◆ **Input for this task**:
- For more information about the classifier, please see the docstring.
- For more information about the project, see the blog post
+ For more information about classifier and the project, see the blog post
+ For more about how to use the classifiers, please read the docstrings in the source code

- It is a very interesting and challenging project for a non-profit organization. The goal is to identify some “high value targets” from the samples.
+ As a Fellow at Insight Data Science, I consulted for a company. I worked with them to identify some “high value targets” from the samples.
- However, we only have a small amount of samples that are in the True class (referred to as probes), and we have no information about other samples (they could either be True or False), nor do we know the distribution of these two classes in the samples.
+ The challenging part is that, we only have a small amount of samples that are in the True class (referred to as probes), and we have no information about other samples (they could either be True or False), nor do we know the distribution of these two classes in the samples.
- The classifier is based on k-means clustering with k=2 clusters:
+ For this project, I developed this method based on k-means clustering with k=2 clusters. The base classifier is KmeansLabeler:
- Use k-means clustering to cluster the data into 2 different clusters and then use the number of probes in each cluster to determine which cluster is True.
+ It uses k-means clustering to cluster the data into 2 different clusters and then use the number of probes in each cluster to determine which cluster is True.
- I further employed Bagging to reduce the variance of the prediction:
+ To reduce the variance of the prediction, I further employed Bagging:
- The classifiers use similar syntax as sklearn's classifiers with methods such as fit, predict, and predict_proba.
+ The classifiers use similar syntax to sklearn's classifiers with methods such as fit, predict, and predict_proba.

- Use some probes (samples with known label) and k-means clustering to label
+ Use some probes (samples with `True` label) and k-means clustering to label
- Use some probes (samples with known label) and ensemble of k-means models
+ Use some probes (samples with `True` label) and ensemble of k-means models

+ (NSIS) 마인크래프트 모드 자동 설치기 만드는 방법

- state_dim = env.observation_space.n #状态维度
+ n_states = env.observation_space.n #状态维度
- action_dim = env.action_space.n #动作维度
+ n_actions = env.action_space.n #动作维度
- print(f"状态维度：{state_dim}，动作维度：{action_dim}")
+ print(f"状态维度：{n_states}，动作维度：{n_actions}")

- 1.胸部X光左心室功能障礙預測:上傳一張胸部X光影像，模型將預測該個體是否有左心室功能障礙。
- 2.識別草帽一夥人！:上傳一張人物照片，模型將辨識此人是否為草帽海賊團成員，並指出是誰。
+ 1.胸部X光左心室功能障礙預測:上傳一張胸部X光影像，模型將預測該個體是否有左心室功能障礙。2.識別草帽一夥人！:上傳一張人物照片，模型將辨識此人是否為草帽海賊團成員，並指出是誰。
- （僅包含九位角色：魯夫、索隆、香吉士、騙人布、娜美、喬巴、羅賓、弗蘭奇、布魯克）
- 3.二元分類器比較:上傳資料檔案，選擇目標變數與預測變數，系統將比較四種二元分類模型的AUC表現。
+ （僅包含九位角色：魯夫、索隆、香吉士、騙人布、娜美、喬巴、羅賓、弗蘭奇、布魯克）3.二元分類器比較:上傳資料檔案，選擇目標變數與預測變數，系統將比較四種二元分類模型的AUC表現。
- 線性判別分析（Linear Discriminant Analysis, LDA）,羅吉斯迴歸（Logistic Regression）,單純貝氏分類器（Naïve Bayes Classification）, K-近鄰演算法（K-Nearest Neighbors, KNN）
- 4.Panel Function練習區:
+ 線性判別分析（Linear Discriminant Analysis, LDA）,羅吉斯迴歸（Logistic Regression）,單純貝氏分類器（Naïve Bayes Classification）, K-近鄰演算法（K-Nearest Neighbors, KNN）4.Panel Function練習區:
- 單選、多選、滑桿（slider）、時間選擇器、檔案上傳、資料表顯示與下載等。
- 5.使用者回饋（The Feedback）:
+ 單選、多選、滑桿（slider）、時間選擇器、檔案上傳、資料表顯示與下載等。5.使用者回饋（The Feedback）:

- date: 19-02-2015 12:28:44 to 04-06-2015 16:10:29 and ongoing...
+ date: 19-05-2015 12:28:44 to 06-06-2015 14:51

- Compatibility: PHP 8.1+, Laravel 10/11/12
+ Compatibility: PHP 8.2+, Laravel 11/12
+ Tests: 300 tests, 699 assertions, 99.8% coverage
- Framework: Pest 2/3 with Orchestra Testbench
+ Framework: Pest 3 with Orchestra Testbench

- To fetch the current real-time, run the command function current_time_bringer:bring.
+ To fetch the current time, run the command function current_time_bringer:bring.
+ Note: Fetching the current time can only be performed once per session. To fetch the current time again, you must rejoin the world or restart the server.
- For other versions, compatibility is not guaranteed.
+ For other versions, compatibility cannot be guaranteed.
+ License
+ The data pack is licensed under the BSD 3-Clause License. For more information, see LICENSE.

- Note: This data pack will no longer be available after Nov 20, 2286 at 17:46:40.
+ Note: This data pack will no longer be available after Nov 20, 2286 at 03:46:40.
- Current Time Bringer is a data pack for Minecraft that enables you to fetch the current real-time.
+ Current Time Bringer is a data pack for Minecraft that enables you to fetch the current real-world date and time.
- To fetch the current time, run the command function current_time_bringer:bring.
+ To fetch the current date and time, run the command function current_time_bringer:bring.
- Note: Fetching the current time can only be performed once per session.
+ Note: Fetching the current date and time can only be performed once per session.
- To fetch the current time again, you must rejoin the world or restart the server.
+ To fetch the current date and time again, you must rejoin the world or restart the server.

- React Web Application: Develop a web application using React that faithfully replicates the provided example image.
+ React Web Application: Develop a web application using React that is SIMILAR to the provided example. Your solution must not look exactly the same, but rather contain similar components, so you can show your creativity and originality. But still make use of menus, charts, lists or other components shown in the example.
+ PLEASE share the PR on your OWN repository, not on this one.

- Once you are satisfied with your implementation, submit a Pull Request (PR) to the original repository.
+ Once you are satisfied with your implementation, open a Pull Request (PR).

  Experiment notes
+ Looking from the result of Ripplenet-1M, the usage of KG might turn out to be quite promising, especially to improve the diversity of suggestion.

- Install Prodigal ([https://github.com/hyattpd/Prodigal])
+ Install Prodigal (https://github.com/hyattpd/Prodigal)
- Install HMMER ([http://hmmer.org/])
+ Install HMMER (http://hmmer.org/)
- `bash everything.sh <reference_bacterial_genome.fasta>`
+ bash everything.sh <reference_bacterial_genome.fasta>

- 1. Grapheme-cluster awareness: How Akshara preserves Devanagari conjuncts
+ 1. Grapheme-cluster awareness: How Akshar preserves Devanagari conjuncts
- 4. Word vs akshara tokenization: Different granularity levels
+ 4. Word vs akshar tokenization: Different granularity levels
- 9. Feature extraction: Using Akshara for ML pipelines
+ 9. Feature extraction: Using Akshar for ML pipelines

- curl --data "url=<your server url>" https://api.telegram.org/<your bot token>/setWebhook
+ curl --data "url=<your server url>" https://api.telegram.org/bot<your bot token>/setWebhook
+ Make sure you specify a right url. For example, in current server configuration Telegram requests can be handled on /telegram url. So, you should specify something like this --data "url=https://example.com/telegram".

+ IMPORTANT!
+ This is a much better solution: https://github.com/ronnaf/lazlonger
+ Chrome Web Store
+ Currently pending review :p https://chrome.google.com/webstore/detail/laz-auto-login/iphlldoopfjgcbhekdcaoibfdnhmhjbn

◆ **Problem statement**: Go over the data above and copy every line that has the word "Pull" in it.

◆ **Output for this exercise**:
- Once you are satisfied with your implementation, submit a Pull Request (PR) to the original repository.
+ Once you are satisfied with your implementation, open a Pull Request (PR).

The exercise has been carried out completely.